LDI data analysis. The LDI system (Moor Instruments) used a visible red helium-neon laser operating at a wavelength of 632.8 nm. This low-power laser beam scanned the surface of the skin in a raster pattern and was processed to create a color-coded image of skin perfusion. Each pixel in the 1,600-pixel (40 x 40 pixel) scan had a unique flux value, proportional to SkBF. The principal measurement of interest was the mean flux value, found by averaging the mean flux values of five 900-pixel (30 x 30 pixel) regions of interest (ROIs) uniformly placed at each corner and in the center of each scan. The ROIs overlapped such that the center of each scan was oversampled. This method allowed all 1,600 pixels to be used without giving a disproportionately high weighting to pixels on the periphery that sometimes had a greater variability. A mean flux value for each ROI was calculated by LDI software.

All LDI measurements were indexed to percentage of maximal cutaneous vascular conductance (%CVCmax) by dividing mean cutaneous vascular conductance (CVC) by CVCmax. Mean CVC was determined as the ratio of LDI flux to mean arterial pressure (MAP) at the time of the scan (CVC = LDI flux/MAP). Local heating of the skin to 42°C for 30-60 min has been shown to evoke maximal cutaneous vasodilation (13, 34). Accordingly, CVCmax for each subject was found by averaging the mean CVC values of five 25-pixel ROIs within the LDI scan taken during the slow-heating protocol that had the highest mean CVC while Tloc was at 42°C. In addition to being used for the slow-heating protocol, this maximal CVC value was also applied to the normalization of data obtained during the rapid-heating protocol and the CP efficacy protocol.

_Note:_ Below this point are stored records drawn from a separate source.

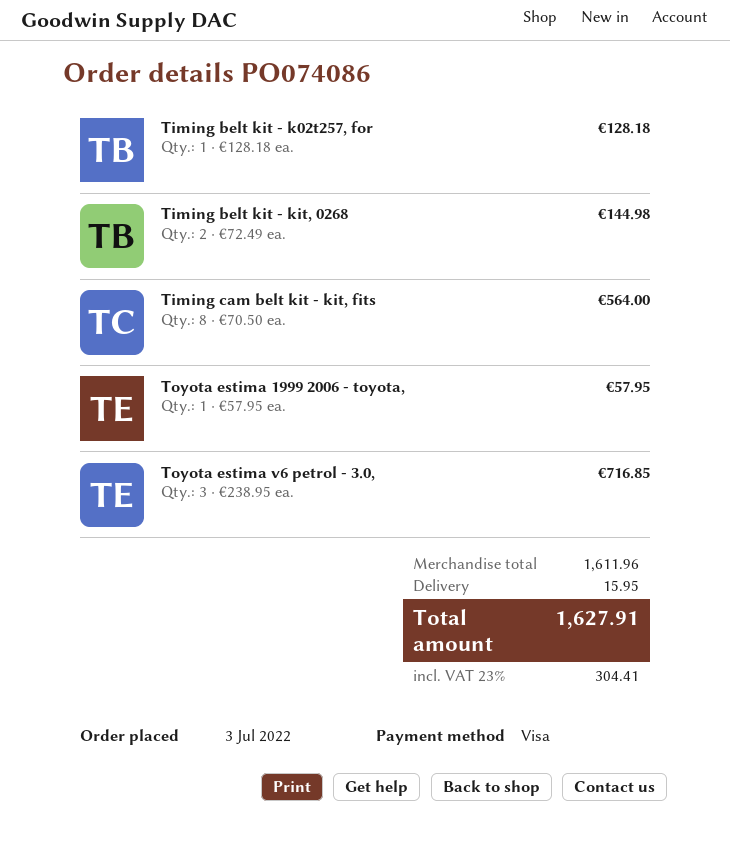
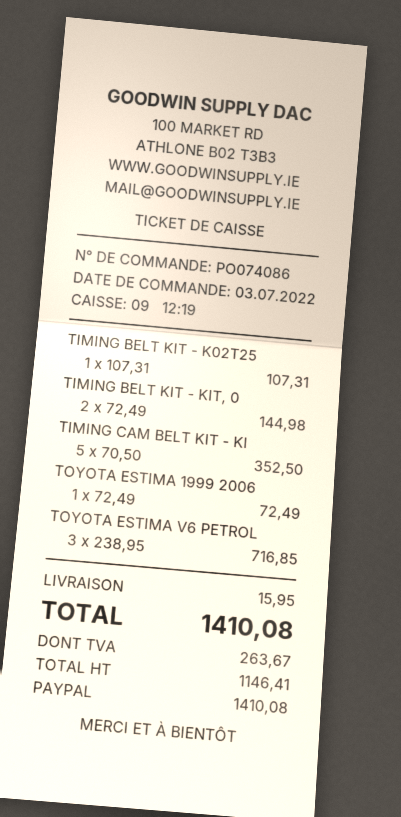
payment method: Visa -> PayPal
Timing belt kit - k02t257, for: 1 x 128.18 = 128.18 -> 1 x 107.31 = 107.31
Timing cam belt kit - kit, fits: 8 x 70.50 = 564.00 -> 5 x 70.50 = 352.50
Toyota estima 1999 2006 - toyota,: 1 x 57.95 = 57.95 -> 1 x 72.49 = 72.49
tax: 304.41 -> 263.67
total: 1627.91 -> 1410.08

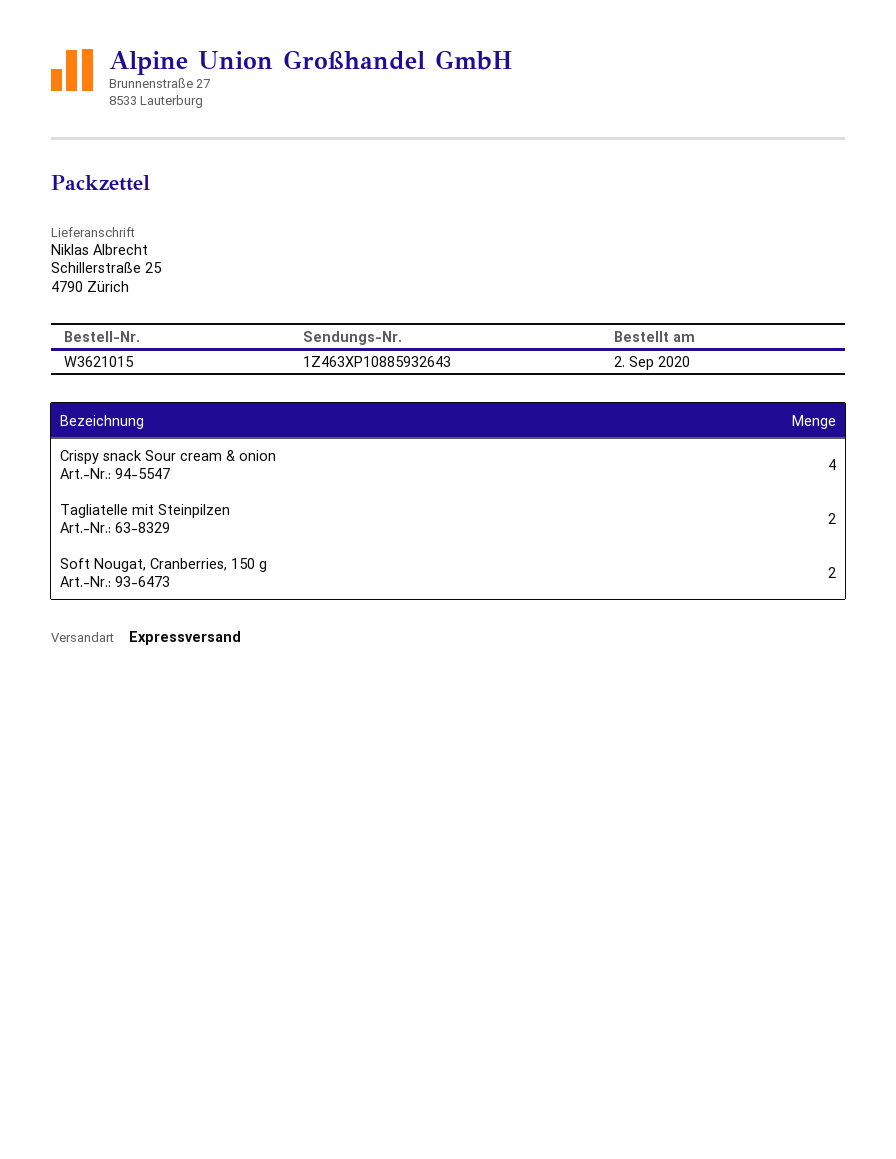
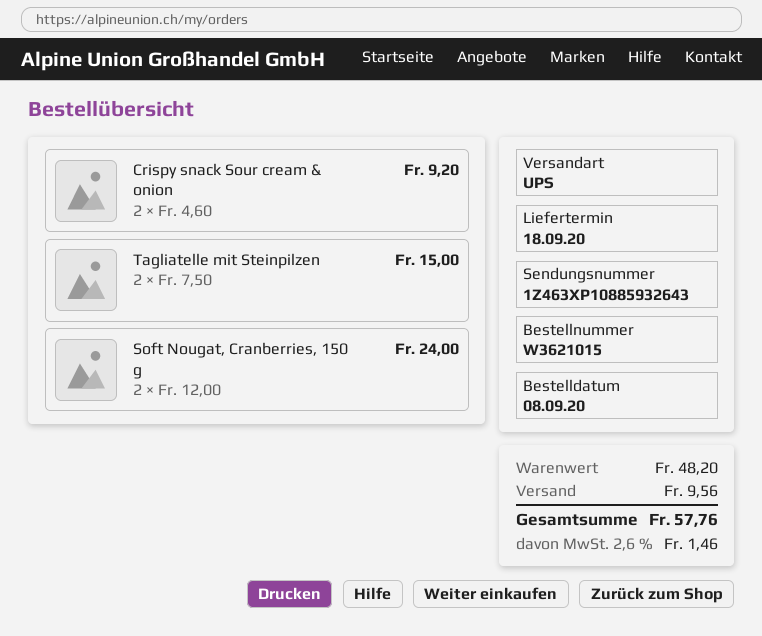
order date: 2020-09-02 -> 2020-09-08
shipping method: express -> UPS
Crispy snack Sour cream & onion: 4 -> 2

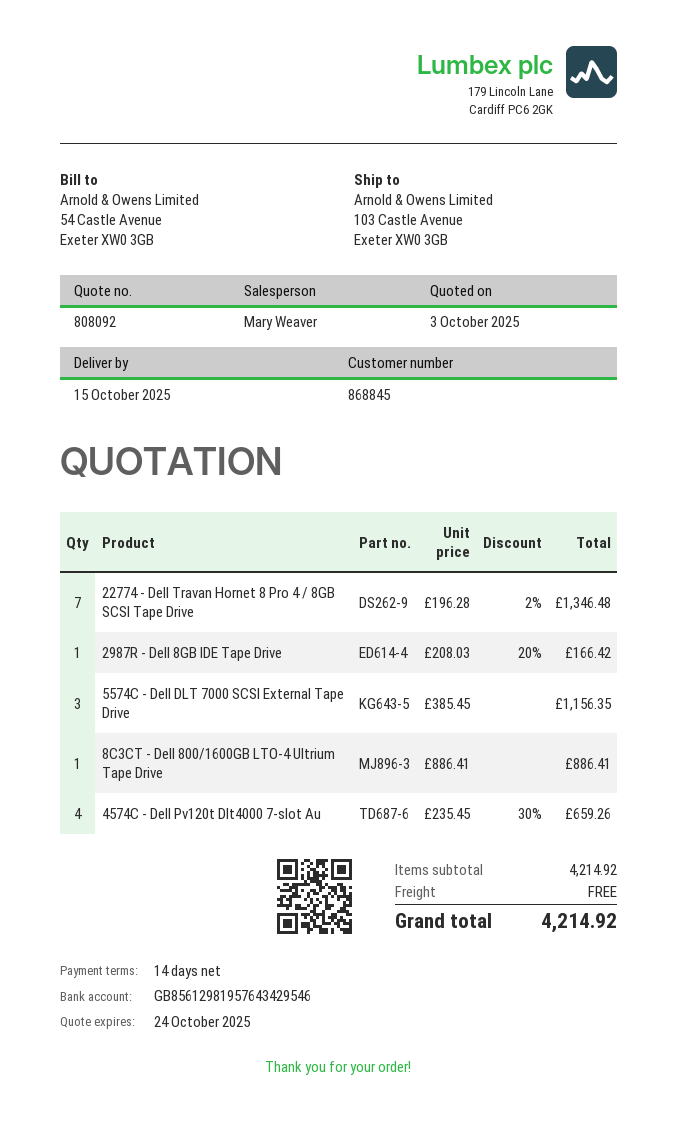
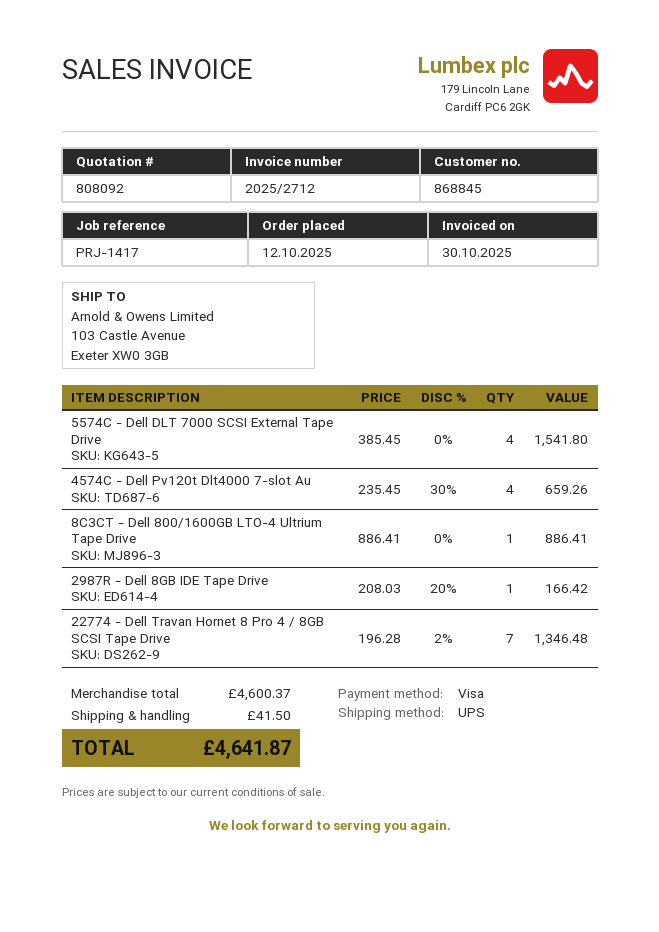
5574C - Dell DLT 7000 SCSI External Tape Drive: 3 x 385.45 = 1156.35 -> 4 x 385.45 = 1541.80
subtotal: 4214.92 -> 4600.37
shipping: 0.00 -> 41.50
total: 4214.92 -> 4641.87

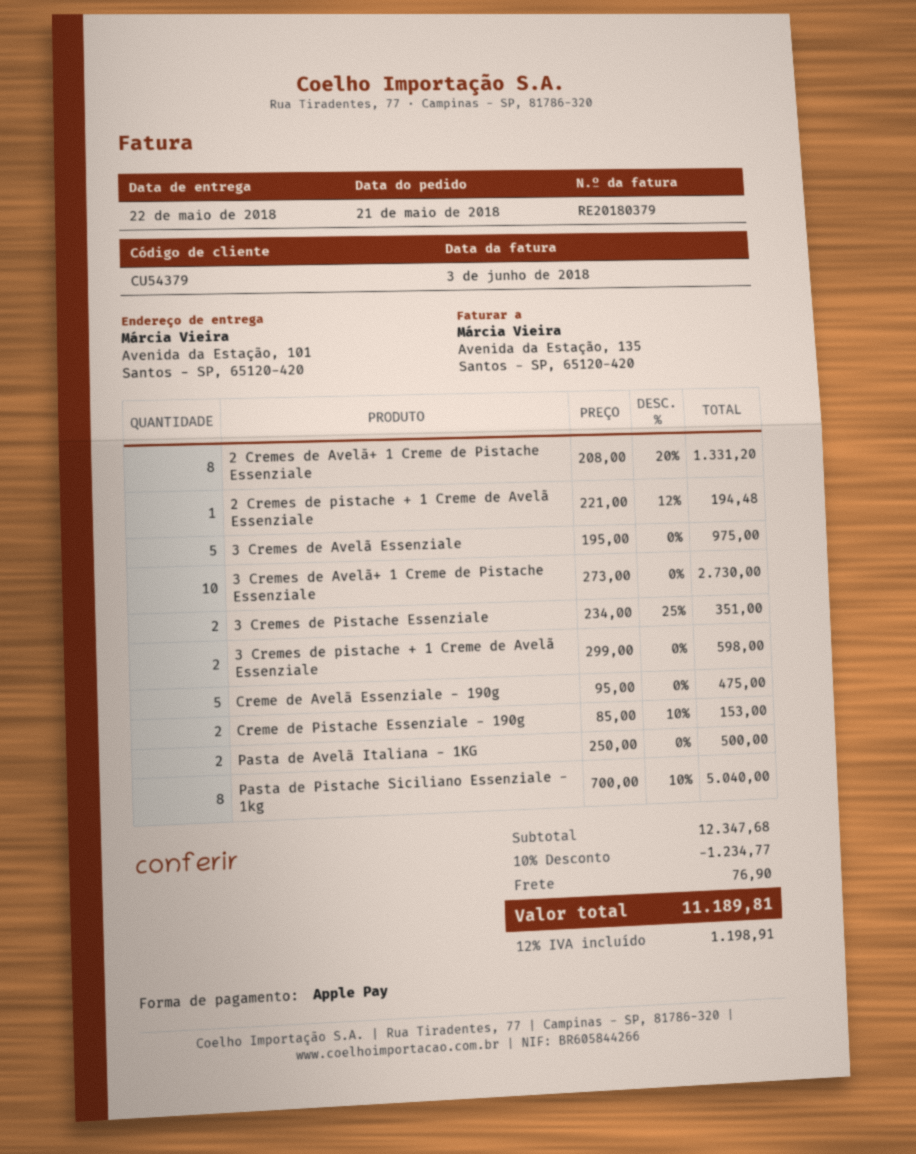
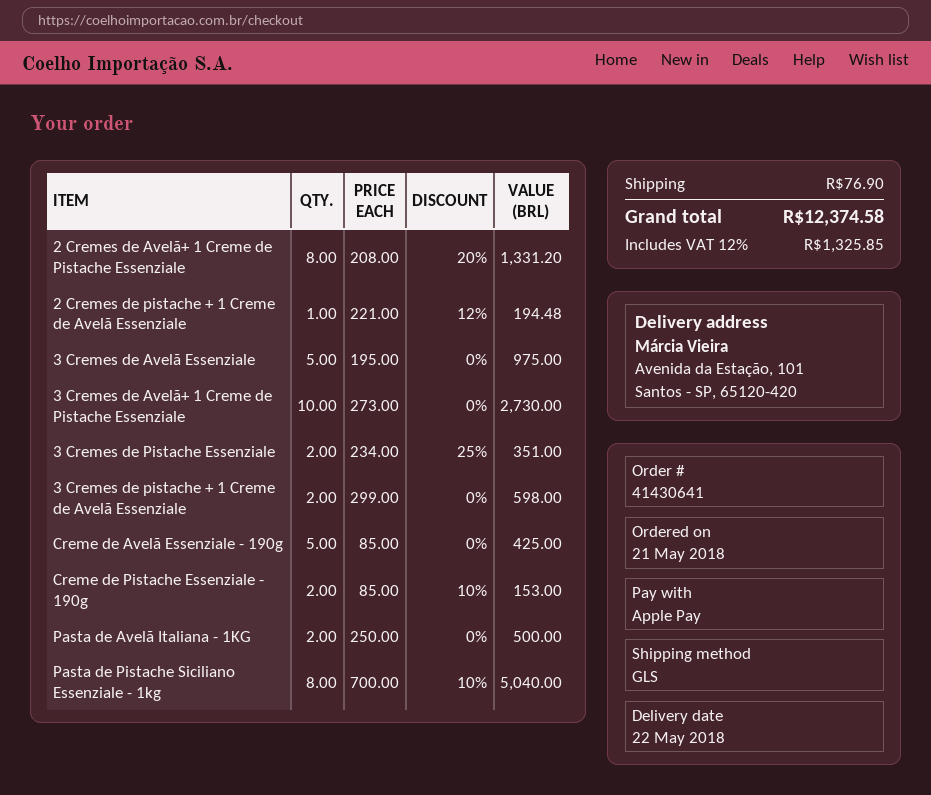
Creme de Avelã Essenziale - 190g: 5 x 95.00 = 475.00 -> 5 x 85.00 = 425.00
discount: 10% = 1234.77 -> none
tax: 12% = 1198.91 -> 12% = 1325.85
total: 11189.81 -> 12374.58

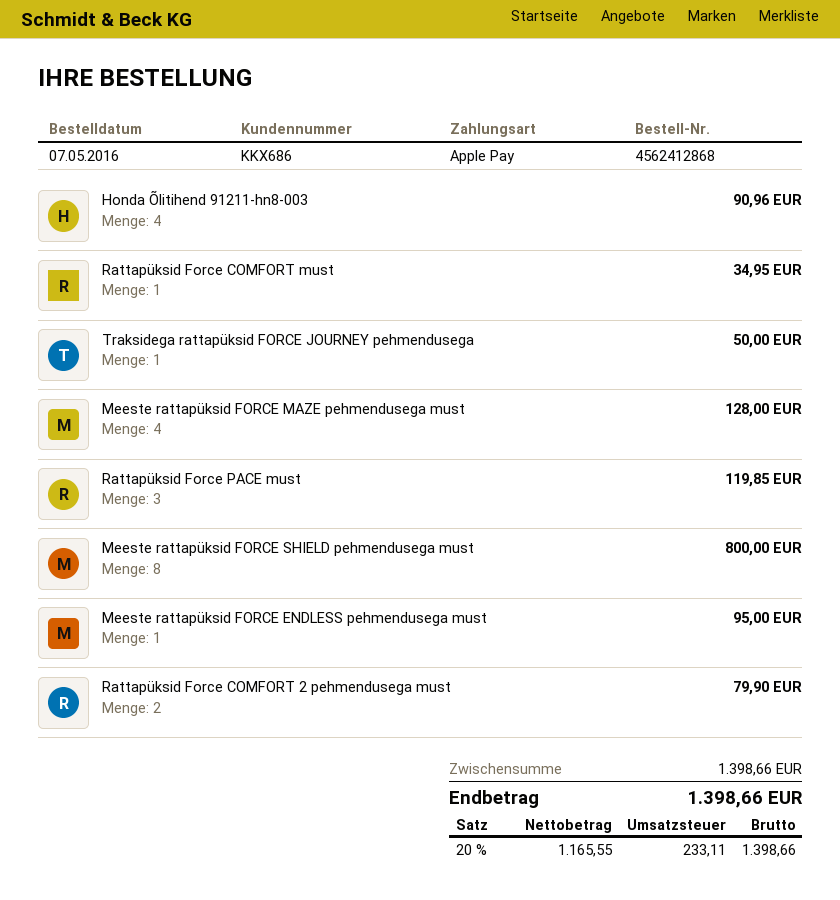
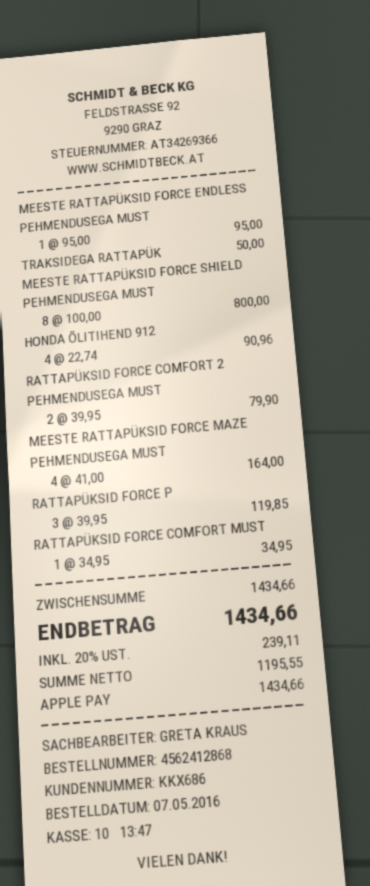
Meeste rattapüksid FORCE MAZE pehmendusega must: 4 for 128.00 -> 4 for 164.00
subtotal: 1398.66 -> 1434.66
net: 1165.55 -> 1195.55
tax: 20% = 233.11 -> 20% = 239.11
total: 1398.66 -> 1434.66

Because pixels could not have been matched exactly from scan to scan (so that each pixel could be indexed to its own unique value for CVCmax), it was necessary to use a mean CVCmax determination. In pilot work, LDI scans were analyzed such that various pixel samples (1, 4, 9, 25, and 1,600 pixels) that had the highest CVC values in a particular scan were identified. After the CVC values of these different pixel samples were compared, it was discovered that they were proportional to each other, such that an individual's characteristic CVC at the highest pixel value was proportional to the CVC of the entire 1,600-pixel area. The CVCmax determination we used (averaging five 25-pixel ROIs) produced a value that allowed the rapid-heating (single-site CVC) and slow-heating (40 x 40-pixel-area CVC) data to be indexed in a reasonable way that was consistent with previous values in the literature. This novel method of normalization assumes that the calculated CVCmax from an LDI scan of a relatively large area provides an index of CVCmax that is not site specific but, rather, characteristic of the functional capacity of an individual's skin.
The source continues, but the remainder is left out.